● Activity
Looking at the entries, say how many lines contain the string "Maschera". Offer nothing besides the number.

(Data records)
-- Opening Marker --

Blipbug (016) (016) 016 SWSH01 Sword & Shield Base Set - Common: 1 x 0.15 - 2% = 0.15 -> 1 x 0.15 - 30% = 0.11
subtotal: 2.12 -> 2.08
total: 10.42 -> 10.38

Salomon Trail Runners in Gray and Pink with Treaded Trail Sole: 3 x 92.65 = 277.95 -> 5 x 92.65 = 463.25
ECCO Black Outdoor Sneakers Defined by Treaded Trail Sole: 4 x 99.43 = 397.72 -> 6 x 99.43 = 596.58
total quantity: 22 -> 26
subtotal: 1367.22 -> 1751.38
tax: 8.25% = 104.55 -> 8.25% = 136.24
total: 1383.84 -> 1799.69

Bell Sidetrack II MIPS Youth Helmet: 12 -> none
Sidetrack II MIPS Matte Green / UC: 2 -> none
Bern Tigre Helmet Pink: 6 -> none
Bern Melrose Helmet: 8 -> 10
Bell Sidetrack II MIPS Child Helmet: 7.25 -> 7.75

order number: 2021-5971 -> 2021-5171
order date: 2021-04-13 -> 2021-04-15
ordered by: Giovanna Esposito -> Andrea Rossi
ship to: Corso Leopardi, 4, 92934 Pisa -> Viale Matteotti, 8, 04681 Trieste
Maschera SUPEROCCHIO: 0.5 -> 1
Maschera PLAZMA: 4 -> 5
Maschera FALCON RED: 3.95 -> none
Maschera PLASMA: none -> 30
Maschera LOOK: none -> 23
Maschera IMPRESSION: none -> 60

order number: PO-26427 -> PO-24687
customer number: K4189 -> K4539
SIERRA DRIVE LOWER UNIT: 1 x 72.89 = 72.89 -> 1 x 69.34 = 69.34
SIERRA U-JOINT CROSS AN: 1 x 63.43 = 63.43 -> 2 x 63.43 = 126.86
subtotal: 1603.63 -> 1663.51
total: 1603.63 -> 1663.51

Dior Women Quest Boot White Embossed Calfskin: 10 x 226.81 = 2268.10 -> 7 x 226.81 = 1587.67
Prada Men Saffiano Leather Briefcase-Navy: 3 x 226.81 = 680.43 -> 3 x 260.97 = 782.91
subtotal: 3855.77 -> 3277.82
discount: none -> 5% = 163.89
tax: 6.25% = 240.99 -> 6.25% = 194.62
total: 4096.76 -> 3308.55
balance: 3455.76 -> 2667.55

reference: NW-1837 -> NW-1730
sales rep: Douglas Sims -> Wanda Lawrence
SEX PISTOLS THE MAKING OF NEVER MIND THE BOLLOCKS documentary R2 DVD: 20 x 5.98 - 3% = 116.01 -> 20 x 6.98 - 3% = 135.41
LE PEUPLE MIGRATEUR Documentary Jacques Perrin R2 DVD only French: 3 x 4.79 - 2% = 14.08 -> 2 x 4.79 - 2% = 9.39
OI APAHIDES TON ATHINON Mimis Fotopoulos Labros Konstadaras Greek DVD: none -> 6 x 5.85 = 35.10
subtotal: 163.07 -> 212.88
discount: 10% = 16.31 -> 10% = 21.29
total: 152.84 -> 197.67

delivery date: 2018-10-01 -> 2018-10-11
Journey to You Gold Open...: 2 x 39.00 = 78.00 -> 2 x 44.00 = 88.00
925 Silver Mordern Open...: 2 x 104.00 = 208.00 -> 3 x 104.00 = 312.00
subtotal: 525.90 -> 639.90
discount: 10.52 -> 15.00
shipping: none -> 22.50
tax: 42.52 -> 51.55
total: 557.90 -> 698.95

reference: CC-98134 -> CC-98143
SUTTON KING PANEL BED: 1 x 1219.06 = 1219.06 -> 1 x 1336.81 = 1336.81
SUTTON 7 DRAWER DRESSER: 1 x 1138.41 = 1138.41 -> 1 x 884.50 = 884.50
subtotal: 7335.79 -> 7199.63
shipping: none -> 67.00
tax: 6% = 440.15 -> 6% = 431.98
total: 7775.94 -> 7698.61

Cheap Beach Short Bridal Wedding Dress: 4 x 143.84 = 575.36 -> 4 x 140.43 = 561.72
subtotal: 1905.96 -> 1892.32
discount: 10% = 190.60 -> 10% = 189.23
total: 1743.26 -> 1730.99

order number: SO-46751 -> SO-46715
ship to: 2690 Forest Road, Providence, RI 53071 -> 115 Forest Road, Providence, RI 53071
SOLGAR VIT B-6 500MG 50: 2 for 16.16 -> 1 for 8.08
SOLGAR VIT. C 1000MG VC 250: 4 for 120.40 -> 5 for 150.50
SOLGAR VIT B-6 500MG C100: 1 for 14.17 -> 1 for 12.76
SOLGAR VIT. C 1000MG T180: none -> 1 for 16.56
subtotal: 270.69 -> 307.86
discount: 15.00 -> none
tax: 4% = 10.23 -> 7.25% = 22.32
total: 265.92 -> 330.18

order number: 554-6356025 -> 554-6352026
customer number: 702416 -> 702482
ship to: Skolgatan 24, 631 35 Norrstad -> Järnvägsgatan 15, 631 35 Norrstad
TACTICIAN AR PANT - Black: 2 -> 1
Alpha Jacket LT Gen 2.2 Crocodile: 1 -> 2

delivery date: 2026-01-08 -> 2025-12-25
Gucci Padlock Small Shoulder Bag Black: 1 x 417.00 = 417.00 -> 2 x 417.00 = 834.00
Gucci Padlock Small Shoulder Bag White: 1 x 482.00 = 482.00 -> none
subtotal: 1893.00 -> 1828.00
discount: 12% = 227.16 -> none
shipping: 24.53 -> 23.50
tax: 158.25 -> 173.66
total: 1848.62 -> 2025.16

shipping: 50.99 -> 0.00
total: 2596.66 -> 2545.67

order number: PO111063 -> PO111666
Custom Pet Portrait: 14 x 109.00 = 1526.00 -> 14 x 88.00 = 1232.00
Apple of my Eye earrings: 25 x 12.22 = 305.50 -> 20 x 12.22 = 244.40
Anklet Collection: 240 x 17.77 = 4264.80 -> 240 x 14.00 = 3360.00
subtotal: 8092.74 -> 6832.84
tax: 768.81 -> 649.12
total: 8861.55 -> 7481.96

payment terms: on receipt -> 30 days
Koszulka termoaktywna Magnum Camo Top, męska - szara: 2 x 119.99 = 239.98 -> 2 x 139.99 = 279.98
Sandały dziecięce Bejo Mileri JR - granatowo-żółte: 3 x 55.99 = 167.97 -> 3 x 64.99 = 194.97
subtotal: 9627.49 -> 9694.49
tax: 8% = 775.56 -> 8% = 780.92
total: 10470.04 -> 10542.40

-- Closing Marker --

● Solved exercise
6